Scan the material below for the word "border", then copy every line in which it appears.

Input data ::
┌──

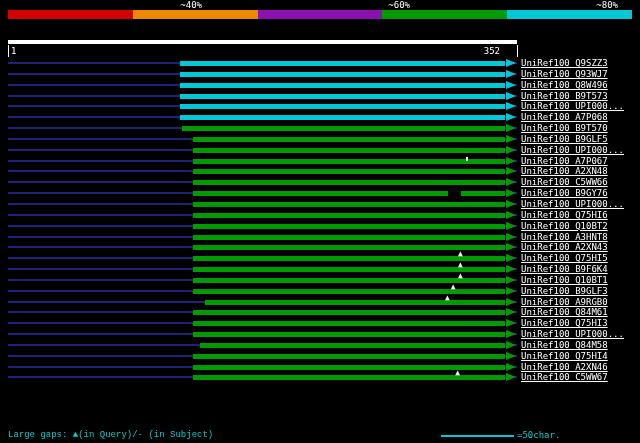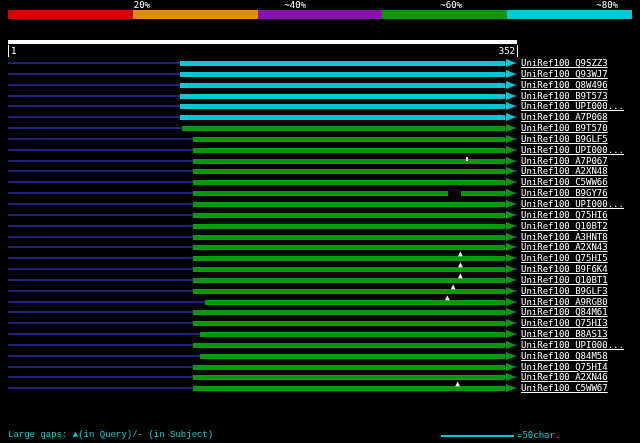--- a/index.html
+++ b/index.html
@@ -11,21 +11,21 @@
   .ck-label{flex:1;text-align:right;padding-right:14px;color:#fff;font-size:9px;line-height:10px;}
   .ck-bar{position:absolute;top:10px;left:8px;width:624px;height:9px;display:flex;}
   .ck-seg{flex:1;height:9px;}
 
   
   .query-strip{position:absolute;top:26px;left:0;width:640px;height:13px;background:#000063;}
   .query-name{position:absolute;left:8px;top:1px;color:#fff;font-size:10px;font-weight:bold;letter-spacing:1px;}
   .query-bar{position:absolute;top:40px;left:8px;width:509px;height:4px;background:#fff;}
   .coords{position:absolute;top:45px;left:8px;width:510px;height:12px;color:#fff;font-size:9px;}
   .coord-start{position:absolute;left:0;top:0;border-left:1px solid #fff;padding-left:2px;line-height:12px;}
-  .coord-end{position:absolute;right:0;top:0;border-right:1px solid #fff;padding-right:2px;line-height:12px;}
+  .coord-end{position:absolute;right:0;top:0;border-right:1px solid #fff;padding-right:17px;line-height:12px;}
 
   
   #rows{position:absolute;top:58px;left:0;width:640px;}
   .row{position:relative;height:10.85px;}
   .row-line{position:absolute;top:4px;height:2px;background:#20207d;}
   .bar{position:absolute;top:3px;height:5px;z-index:1;}
   .brk{position:absolute;top:3px;height:5px;background:#000;z-index:2;}
   .tickmark{position:absolute;top:1px;width:2px;height:4px;background:#fff;z-index:3;}
   .gap-tri{position:absolute;top:-3px;color:#efefef;font-size:8px;line-height:8px;z-index:3;}
   .arrow{position:absolute;left:506px;top:1px;width:0;height:0;
@@ -37,21 +37,20 @@
   .gaps-label{position:absolute;left:8px;top:2px;font-family:Liberation Mono, monospace;}
   .scale-line{position:absolute;left:441px;top:7px;width:73px;height:2px;background:#00c8d7;}
   .scale-label{position:absolute;left:517px;top:2px;color:#00cccc;}
 </style>
 </head>
 <body>
 
 <div class="screen">
 
   <div class="ck-labels">
-    <span class="ck-label">20%</span>
     <span class="ck-label">~40%</span>
     <span class="ck-label">~60%</span>
     <span class="ck-label">~80%</span>
   </div>
   <div class="ck-bar">
     <div class="ck-seg" style="background: rgb(212, 0, 0);"></div>
     <div class="ck-seg" style="background: rgb(238, 136, 0);"></div>
     <div class="ck-seg" style="background: rgb(138, 16, 176);"></div>
     <div class="ck-seg" style="background: rgb(0, 155, 0);"></div>
     <div class="ck-seg" style="background: rgb(0, 200, 215);"></div>
@@ -216,26 +215,20 @@
         <div class="hit-label">UniRef100_Q84M61</div>
       </div>
       <div class="row">
         <div class="row-line" style="left: 8px; width: 509px;"></div>
         <div class="bar" style="left: 193.091px; width: 311.909px; background: rgb(0, 155, 0);"></div>
         <div class="arrow" style="border-left-color: rgb(0, 155, 0);"></div>
         <div class="hit-label">UniRef100_Q75HI3</div>
       </div>
       <div class="row">
         <div class="row-line" style="left: 8px; width: 509px;"></div>
-        <div class="bar" style="left: 200.321px; width: 304.679px; background: rgb(0, 155, 0);"></div>
-        <div class="arrow" style="border-left-color: rgb(0, 155, 0);"></div>
-        <div class="hit-label">UniRef100_B8AS13</div>
-      </div>
-      <div class="row">
-        <div class="row-line" style="left: 8px; width: 509px;"></div>
         <div class="bar" style="left: 193.091px; width: 311.909px; background: rgb(0, 155, 0);"></div>
         <div class="arrow" style="border-left-color: rgb(0, 155, 0);"></div>
         <div class="hit-label">UniRef100_UPI000...</div>
       </div>
       <div class="row">
         <div class="row-line" style="left: 8px; width: 509px;"></div>
         <div class="bar" style="left: 200.321px; width: 304.679px; background: rgb(0, 155, 0);"></div>
         <div class="arrow" style="border-left-color: rgb(0, 155, 0);"></div>
         <div class="hit-label">UniRef100_Q84M58</div>
       </div>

└──

Answer to the exercise ::
   .coord-start{position:absolute;left:0;top:0;border-left:1px solid #fff;padding-left:2px;line-height:12px;}
-  .coord-end{position:absolute;right:0;top:0;border-right:1px solid #fff;padding-right:2px;line-height:12px;}
+  .coord-end{position:absolute;right:0;top:0;border-right:1px solid #fff;padding-right:17px;line-height:12px;}
         <div class="arrow" style="border-left-color: rgb(0, 155, 0);"></div>
-        <div class="arrow" style="border-left-color: rgb(0, 155, 0);"></div>
         <div class="arrow" style="border-left-color: rgb(0, 155, 0);"></div>
         <div class="arrow" style="border-left-color: rgb(0, 155, 0);"></div>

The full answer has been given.